Ninguém vivo a viu atuar. Seus poucos filmes dão apenas a pálida idéia de um declamar enfático de alguns minutos, mas poucos de seus contemporâneos discordavam de que Sarah Bernhardt fosse a melhor atriz do final do século XIX e do início do século passado. Filha de pai desconhecido – judia, numa França em grande parte anti-semita ? Sarah deveu seus primeiros sucessos a uma beleza exótica e a uma enorme cabeleira cacheada cuja exuberância é ressaltada pelo célebre fotógrafo Nadar, em seus primeiros retratos da aspirante a atriz. A adulação frenética a partir da década de 1870 e as muitas turnês internacionais fizeram de Sarah uma das maiores celebridades mundiais por mais de 50 anos, e valeram-lhe o rótulo de “maior atriz de todos os tempos”.
O Brasil, que Sarah odiava, lhe trouxe bons dividendos em várias temporadas, mas o Rio de Janeiro causou-lhe também um grande dano: numa cena da “Tosca”, em que pulava no vazio e esperava cair sobre um colchão, o contrarregra carioca esqueceu de colocá-lo e Sarah machucou gravemente a perna.

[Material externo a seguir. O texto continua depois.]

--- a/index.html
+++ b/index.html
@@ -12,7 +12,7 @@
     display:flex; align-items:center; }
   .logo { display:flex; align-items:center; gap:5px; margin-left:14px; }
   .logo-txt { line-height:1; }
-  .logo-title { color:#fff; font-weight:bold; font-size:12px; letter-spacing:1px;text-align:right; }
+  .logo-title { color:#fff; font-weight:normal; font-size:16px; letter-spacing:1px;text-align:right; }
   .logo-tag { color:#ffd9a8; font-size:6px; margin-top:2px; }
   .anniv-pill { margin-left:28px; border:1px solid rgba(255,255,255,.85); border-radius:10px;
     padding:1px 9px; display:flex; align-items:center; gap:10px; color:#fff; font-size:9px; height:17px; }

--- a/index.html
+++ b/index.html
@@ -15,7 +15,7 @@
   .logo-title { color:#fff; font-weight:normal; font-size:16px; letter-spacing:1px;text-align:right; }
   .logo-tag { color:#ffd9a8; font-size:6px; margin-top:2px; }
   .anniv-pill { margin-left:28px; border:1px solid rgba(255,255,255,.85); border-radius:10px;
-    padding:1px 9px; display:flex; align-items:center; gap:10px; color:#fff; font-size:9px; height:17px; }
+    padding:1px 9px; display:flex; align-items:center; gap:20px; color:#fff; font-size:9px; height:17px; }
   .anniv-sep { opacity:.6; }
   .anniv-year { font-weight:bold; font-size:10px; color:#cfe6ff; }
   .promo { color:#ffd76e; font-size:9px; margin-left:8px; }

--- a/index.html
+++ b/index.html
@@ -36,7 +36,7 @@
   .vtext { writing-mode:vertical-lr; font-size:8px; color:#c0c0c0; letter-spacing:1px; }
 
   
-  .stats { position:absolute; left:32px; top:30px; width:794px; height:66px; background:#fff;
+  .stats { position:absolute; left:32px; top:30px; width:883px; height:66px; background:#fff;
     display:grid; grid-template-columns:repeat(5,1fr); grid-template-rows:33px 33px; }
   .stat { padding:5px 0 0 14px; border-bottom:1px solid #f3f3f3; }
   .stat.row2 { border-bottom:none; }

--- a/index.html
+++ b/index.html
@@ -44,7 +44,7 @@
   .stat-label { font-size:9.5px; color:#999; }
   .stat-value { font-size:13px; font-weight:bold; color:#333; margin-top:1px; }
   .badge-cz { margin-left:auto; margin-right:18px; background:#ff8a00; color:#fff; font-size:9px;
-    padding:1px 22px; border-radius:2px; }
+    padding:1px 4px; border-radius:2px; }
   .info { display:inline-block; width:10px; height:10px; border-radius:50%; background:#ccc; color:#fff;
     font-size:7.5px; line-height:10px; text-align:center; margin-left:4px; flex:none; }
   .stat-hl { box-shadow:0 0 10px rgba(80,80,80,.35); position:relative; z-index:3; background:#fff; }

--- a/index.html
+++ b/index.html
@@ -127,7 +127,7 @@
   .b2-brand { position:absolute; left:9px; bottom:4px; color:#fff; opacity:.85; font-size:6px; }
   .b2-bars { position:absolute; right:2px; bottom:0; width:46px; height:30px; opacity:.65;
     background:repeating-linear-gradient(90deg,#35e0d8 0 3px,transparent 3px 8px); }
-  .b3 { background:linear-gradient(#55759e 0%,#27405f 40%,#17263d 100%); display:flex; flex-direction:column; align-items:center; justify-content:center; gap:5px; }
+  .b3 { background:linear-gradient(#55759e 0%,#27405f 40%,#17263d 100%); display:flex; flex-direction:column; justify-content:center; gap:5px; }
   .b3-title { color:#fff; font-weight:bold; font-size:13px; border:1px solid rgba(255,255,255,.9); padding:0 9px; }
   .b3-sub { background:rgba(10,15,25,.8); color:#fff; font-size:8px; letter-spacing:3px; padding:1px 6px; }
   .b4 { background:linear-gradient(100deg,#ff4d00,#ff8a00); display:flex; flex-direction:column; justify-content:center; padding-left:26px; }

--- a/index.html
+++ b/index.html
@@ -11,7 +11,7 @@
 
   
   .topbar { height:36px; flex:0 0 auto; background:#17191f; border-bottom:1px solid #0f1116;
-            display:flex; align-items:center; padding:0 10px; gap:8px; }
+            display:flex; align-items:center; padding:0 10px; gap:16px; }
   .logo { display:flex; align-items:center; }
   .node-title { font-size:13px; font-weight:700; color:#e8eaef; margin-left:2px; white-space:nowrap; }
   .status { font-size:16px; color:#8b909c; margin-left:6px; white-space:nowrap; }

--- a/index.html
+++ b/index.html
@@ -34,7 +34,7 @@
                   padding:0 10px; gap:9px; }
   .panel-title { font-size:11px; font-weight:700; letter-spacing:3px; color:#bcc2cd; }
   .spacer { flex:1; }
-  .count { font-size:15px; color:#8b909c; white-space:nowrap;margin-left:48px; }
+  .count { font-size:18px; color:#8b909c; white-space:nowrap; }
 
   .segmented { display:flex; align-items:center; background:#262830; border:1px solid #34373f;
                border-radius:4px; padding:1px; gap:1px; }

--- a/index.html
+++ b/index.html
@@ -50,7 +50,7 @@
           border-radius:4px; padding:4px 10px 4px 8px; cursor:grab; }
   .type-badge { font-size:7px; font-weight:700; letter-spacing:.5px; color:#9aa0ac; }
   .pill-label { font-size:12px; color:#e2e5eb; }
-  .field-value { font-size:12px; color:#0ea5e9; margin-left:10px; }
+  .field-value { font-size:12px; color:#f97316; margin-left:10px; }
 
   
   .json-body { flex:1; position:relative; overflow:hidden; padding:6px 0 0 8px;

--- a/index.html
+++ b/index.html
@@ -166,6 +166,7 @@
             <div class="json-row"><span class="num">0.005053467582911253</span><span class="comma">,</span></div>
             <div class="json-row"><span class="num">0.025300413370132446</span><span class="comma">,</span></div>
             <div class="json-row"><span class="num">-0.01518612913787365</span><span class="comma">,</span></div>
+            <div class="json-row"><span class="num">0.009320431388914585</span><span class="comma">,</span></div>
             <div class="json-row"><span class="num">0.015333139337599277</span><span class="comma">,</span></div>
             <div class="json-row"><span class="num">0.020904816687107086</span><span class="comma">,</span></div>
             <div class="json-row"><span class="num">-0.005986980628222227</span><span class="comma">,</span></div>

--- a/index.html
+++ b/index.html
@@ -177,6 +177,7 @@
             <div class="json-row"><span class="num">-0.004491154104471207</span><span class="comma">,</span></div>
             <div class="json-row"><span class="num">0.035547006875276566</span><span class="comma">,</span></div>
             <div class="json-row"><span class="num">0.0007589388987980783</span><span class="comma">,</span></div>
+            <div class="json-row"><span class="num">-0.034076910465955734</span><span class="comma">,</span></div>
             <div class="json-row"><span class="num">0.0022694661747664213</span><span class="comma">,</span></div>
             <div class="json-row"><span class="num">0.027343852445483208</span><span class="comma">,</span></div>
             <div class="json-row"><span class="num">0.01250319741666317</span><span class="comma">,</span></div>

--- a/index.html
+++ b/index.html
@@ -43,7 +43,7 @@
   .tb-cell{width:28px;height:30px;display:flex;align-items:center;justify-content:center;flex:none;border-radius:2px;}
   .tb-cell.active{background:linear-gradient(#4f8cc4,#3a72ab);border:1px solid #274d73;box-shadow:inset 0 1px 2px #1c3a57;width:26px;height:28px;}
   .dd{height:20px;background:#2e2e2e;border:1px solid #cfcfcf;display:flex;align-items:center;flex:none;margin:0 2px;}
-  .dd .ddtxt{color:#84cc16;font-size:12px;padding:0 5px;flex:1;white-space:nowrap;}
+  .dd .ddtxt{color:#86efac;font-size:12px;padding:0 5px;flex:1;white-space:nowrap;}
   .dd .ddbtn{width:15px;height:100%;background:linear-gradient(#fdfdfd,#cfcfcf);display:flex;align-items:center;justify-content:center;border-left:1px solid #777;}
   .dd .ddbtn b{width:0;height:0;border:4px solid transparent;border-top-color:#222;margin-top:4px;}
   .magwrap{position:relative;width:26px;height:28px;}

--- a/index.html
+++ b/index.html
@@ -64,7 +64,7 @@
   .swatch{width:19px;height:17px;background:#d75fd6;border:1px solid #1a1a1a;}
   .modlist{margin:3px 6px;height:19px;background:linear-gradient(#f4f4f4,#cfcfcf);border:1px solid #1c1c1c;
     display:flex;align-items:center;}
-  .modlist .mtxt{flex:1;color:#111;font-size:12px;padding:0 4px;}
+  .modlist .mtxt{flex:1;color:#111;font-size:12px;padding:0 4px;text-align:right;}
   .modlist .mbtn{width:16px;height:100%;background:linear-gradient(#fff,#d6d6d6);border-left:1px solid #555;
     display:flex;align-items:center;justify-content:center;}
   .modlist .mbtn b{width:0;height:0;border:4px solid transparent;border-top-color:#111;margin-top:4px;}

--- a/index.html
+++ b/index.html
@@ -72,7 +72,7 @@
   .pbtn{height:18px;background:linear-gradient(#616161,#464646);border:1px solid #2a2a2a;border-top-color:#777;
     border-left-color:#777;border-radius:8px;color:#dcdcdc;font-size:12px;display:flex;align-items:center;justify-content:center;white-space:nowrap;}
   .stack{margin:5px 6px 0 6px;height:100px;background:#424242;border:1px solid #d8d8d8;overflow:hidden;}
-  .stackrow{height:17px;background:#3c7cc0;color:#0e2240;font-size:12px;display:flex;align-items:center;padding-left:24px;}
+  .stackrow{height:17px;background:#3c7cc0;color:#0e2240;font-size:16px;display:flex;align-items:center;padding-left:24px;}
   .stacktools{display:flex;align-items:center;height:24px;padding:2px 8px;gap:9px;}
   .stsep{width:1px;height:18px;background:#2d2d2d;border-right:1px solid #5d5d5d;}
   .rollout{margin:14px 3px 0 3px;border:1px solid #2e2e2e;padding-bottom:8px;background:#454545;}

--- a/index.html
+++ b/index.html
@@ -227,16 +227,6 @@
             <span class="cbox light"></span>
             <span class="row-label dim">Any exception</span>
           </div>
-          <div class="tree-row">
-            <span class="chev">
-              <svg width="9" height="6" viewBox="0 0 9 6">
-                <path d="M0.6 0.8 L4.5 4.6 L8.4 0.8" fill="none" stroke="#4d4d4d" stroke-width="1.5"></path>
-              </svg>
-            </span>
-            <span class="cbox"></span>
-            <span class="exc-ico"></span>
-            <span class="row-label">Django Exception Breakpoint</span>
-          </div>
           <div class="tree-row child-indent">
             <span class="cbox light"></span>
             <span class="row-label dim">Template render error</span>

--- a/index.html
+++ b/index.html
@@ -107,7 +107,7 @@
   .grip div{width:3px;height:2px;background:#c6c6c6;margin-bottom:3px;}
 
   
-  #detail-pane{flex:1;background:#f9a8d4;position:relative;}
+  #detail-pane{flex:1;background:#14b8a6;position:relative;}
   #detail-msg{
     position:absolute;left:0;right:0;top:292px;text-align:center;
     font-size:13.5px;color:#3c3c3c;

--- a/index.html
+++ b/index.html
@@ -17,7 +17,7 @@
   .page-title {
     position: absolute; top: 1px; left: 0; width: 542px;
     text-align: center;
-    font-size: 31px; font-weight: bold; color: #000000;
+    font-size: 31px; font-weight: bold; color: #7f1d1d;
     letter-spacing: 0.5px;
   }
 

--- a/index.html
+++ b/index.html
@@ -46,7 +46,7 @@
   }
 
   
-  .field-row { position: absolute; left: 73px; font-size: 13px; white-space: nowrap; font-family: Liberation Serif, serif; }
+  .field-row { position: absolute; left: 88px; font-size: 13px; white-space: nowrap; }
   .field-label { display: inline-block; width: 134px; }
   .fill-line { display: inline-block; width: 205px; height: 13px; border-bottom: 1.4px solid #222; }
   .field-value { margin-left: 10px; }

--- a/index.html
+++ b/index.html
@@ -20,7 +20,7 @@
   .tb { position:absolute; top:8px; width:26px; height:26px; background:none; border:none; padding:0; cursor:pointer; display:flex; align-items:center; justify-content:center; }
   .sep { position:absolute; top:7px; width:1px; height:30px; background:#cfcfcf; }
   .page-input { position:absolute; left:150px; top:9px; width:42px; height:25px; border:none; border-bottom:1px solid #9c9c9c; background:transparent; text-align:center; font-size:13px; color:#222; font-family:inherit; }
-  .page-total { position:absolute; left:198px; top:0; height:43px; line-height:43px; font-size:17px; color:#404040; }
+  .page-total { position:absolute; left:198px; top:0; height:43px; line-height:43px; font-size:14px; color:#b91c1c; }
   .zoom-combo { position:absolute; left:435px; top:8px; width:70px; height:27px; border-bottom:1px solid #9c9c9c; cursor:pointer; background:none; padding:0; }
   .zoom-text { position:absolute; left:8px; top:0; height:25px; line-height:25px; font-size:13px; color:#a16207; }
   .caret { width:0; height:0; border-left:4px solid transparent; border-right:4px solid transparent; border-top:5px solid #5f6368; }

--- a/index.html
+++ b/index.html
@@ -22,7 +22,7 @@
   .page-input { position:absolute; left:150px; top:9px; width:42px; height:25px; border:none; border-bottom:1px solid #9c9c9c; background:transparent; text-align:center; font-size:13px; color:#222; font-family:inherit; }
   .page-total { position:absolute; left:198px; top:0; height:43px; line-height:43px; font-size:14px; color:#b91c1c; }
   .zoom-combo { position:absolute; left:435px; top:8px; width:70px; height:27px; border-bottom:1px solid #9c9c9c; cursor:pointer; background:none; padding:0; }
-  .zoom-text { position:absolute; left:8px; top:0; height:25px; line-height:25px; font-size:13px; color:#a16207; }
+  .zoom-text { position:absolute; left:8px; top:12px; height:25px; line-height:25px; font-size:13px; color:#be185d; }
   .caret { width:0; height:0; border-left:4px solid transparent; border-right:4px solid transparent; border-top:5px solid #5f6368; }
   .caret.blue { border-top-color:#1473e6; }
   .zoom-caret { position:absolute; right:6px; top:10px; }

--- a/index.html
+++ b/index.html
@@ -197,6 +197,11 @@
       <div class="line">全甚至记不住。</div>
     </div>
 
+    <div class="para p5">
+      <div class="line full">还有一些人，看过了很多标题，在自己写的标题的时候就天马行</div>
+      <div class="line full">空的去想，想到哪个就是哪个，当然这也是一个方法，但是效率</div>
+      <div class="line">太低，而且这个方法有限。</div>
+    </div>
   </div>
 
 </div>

Foram dez anos de dores terríveis até que a amputação se tornou inevitável. Mesmo com mais de 60 anos, Sarah ainda conseguia ser aclamada em papéis de jovens como no “L’Aiglon” de Rostand, peça na qual convencia como o filho de Napoleão, morto aos 20 anos.
A foto reproduzida nesta página, tirada no estúdio parisiense Otto, por volta de 1890, é uma mostra do quanto o talento de Sarah a tornava crível para platéias no mundo inteiro, mesmo em papéis improváveis de rapaz. Aqui ela é Hamlet e o fotógrafo a imortaliza no diálogo com a caveira. A cena é algo risível para o observador de hoje, mas parecia na época perfeitamente indicada para ampliar a fama de Sarah, que assina a foto com uma cordial dedicatória. Fotos desse tipo chegam geralmente até nós bastante desbotadas, mas essa tem o mesmo frescor dos tons sépia que no dia em que foi assinada pela maior diva de seu tempo.
Olhar hoje para esta imagem ajuda a perceber o quanto a avaliação do desempenho dos atores variou com o surgimento do cinema e da televisão e com a própria evolução do teatro. Se ressuscitasse hoje, seria Sarah Bernhardt considerada uma grande atriz? Passaria ela simplesmente nos testes? Certamente não, se quisesse declamar no estilo vigente em seu tempo. Mas quem sabe seu talento se adaptasse aos novos padrões e uma Sarah totalmente diferente, mas igualmente convincente, surgisse da nova realidade?